12) The Hon’ble Supreme after taking cognizance of these factors in M/s. Maharashtra Hybrid Seeds Company Ltd. Vs. Alavalapati Chandra Reddy reported in III (1998) CPJ 8 (SC) upheld the report of the Agricultural officer when he held that the seeds were defective. They approved the opinion of the Agricultural Officer by stating “
In view of the letter written by the Agricultural Officer to the opposite parties to which they sent no reply it is clear that the same seeds that were purchased from the opposite parties were sown and they did not germinate. In view of the aforesaid letter of the Agricultural Officer, the District Forum felt that the seeds need not be sent for analysis. Moreover, if the opposite parties have disputed that the seeds were not defective they would have applied to the District Forum to send the samples of seeds from the said batch for analysis by appropriate laboratory. But the opposite parties have not chosen to file any application for sending the seeds to any laboratory. Since it is probable that the complainants have sown all the seeds purchased by them, they were not in a position to send seeds for analysis. In these circumstances, the order of the District Forum is not vitiated by the circumstances that it has not on its own accord sent the seeds for analysis by an appropriate laboratory……”

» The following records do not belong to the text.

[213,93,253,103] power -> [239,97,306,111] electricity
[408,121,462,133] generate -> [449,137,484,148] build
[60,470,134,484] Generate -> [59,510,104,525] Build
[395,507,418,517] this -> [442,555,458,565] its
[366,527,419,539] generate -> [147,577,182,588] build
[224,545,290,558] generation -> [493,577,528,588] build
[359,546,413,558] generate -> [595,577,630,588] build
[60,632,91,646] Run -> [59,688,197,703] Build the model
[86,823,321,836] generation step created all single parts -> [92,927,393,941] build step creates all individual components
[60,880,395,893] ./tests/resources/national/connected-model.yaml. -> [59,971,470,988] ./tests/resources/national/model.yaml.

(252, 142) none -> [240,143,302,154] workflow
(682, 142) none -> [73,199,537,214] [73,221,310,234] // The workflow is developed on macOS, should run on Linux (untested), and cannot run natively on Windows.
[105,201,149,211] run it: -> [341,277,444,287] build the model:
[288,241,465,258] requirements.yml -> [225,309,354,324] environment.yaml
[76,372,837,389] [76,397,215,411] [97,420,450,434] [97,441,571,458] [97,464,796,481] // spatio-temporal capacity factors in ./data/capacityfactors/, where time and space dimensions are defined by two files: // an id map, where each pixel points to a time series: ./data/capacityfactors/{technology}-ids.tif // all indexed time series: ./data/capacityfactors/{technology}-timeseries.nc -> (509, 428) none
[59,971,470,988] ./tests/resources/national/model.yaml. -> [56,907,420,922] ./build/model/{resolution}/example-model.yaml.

13) Subsequently H.N. Shankara Sastry Vs. Assistant Director of Agriculture, Karnataka reported in II (2004) CPJ 37 (SC) the Supreme Court upheld the order of the Dist. Forum when it directed the manufacturer to refund the price of paddy seeds besides damages and costs. Quoting with approval the law laid down in Lucknow Development Authority Vs. M. K. Gupta III (1993) CPJ 7 (SC it was held:
“The importance of the Act lies in promoting welfare of the society by enabling the consumer to participate directly in the market economy. It attempts to remove the helplessness of a consumer which he faces against powerful business, described as, `a network of rackets' or a society in which, producers have secured power' to 'rob the rest' and the might of public bodies which are degenerating into storehouses of inaction where papers do not move from one desk to another as a matter of duty and responsibility but for extraneous consideration leaving the common man helpless, bewildered and shocked. The malady is becoming so rampant, widespread and deep that the society instead of bothering, complaining and fighting against it, is accepting it as part of life. The enactment in these unbelievable yet harsh realities appears to be a silver lining, which may in course of time succeed in checking the rot."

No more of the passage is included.